People often ask me if certain senses of mine are heightened because I am blind. They want to know if my hearing is extraordinarily tuned or if I have a keen sense of smell. The answer is yes – many of my other senses (particularly touch and hearing in my case) are extra sensitive. But people are surprised when I add that anyone, sighted or unsighted, can develop their senses to the same extent I have.
Most of you would probably recognize the smell of a fire, and you would pay attention to the change in aroma and would proactively investigate to see if there is danger. My sense of smell works the same way, but just as you have become familiar with the smell of a fire, I have become familiar with dozens of different smells that all mean something to me. Being blind, I was forced to rely on my other senses to gather information and discover my environment from the time I was born. I learned to cross the street safely, study for a test in school, identify what spices were used in a certain dish, recognize a friend by the sound of their footsteps, and determine with what fabrics various pieces of clothing were made – all without the use of sight.

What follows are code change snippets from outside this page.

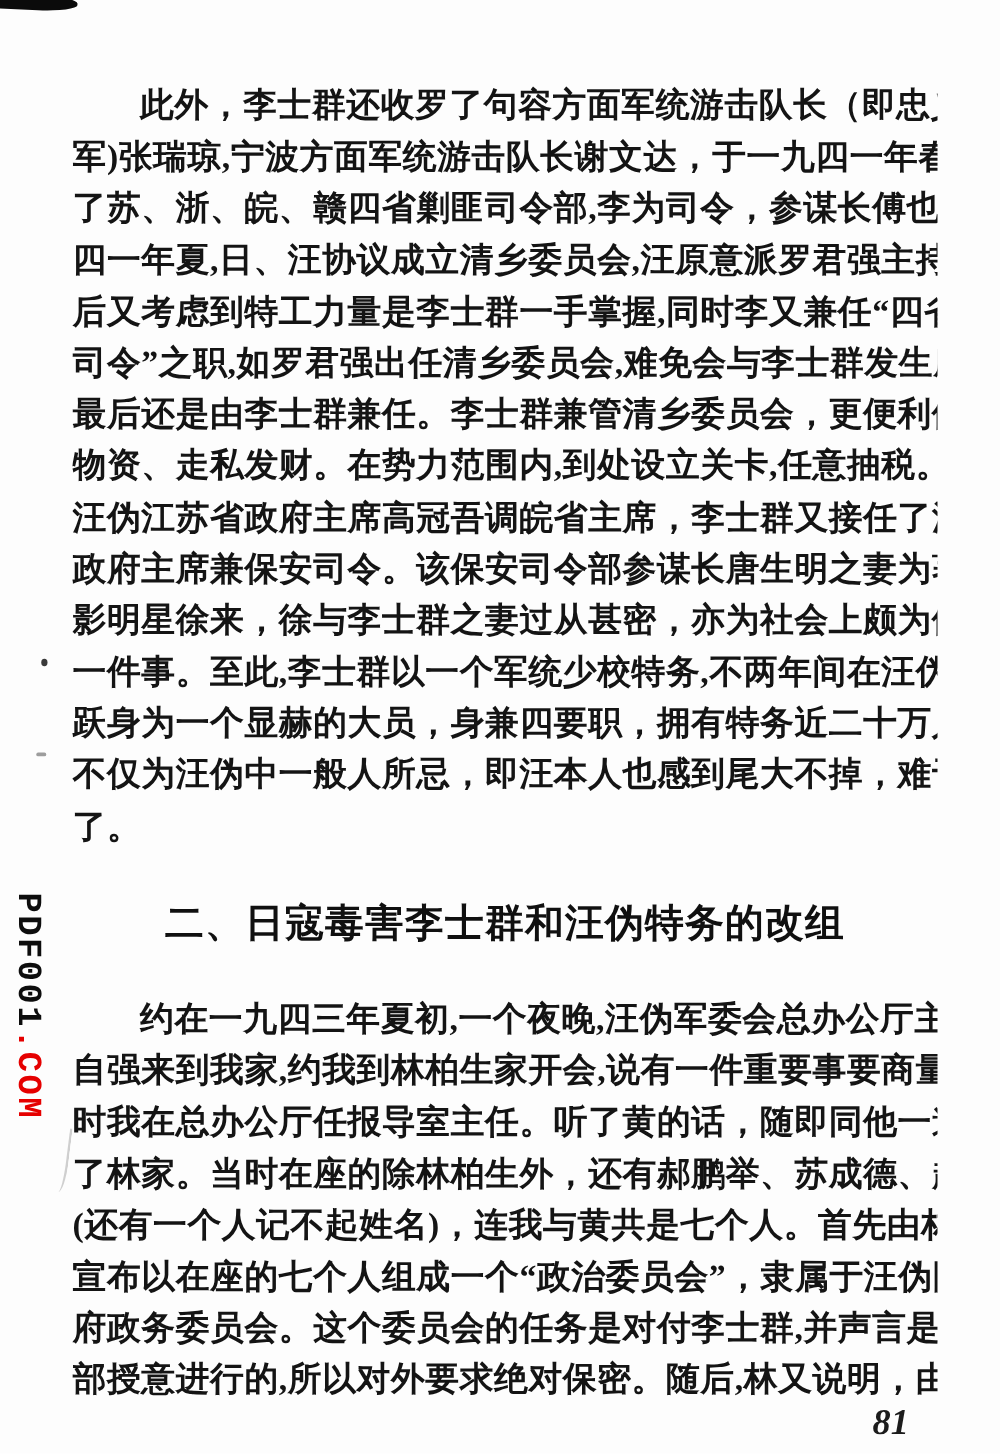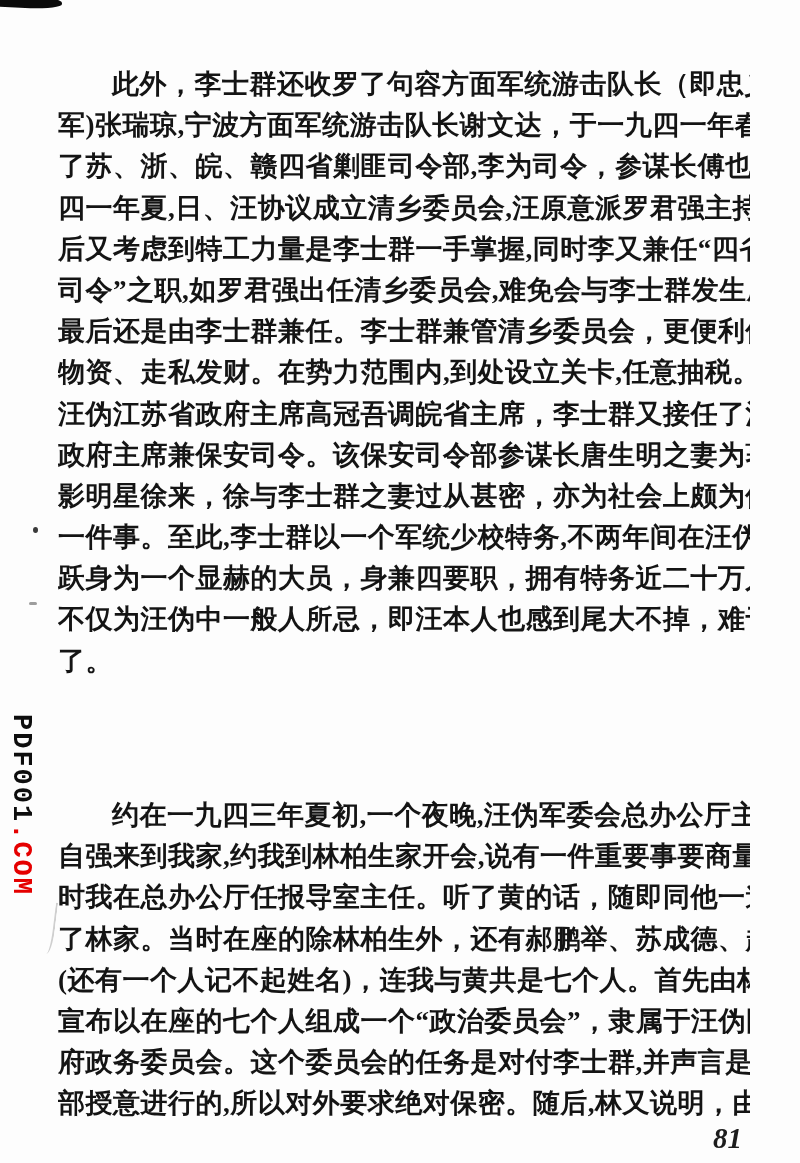--- a/index.html
+++ b/index.html
@@ -48,21 +48,21 @@
     text-align: center;
     font-size: 31px;
     font-weight: bold;
     letter-spacing: 1px;
     color: #101010;
   }
   
   #page-number {
     position: absolute;
     top: 1122px;
-    left: 713px;
+    left: 698px;
     font-size: 29px;
     font-style: italic;
     font-weight: bold;
     color: #1c1c1c;
   }
   
   #watermark {
     position: absolute;
     left: 34px;
     top: 714px;
@@ -131,20 +131,21 @@
     <div class="line">物资、走私发财。在势力范围内,到处设立关卡,任意抽税。不久，</div>
     <div class="line">汪伪江苏省政府主席高冠吾调皖省主席，李士群又接任了江苏省</div>
     <div class="line">政府主席兼保安司令。该保安司令部参谋长唐生明之妻为著名电</div>
     <div class="line">影明星徐来，徐与李士群之妻过从甚密，亦为社会上颇为侧目的</div>
     <div class="line">一件事。至此,李士群以一个军统少校特务,不两年间在汪伪政府</div>
     <div class="line">跃身为一个显赫的大员，身兼四要职，拥有特务近二十万人，这</div>
     <div class="line">不仅为汪伪中一般人所忌，即汪本人也感到尾大不掉，难于掌握</div>
     <div class="line align-left">了。</div>
   </div>
 
+  <div id="section-heading">二、日寇毒害李士群和汪伪特务的改组</div>
 
   <div id="para2" class="text-block">
     <div class="line indent">约在一九四三年夏初,一个夜晚,汪伪军委会总办公厅主任黄</div>
     <div class="line">自强来到我家,约我到林柏生家开会,说有一件重要事要商量。这</div>
     <div class="line">时我在总办公厅任报导室主任。听了黄的话，随即同他一道就到</div>
     <div class="line">了林家。当时在座的除林柏生外，还有郝鹏举、苏成德、赵简子等</div>
     <div class="line">(还有一个人记不起姓名)，连我与黄共是七个人。首先由林柏生</div>
     <div class="line">宣布以在座的七个人组成一个“政治委员会”，隶属于汪伪国民政</div>
     <div class="line">府政务委员会。这个委员会的任务是对付李士群,并声言是日本军</div>
     <div class="line">部授意进行的,所以对外要求绝对保密。随后,林又说明，由他兼</div>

Though I make use of all my non-visual senses, my sense of hearing and my memory have become my most valuable assets. Because I couldn’t use my eyes to learn to play the piano from sheet music, I used my ears instead. Gradually, I trained my ears to be my eyes, and before long, I could learn a complex classical piano piece note for note, just by listening to a recording of the piece. When you listen to music, your ears are exposed to the same information that my ears would be if I were listening, but the difference is in how focused we are on what our ears are telling us. In every-day situations, your sight is more than enough to help you navigate your environment, interact with other people, and perform almost any daily task, so there is no need to pay attention to all the other information that your senses are relating. But if you chose not to use your sight, even for a few minutes, you may be surprised by what you hear.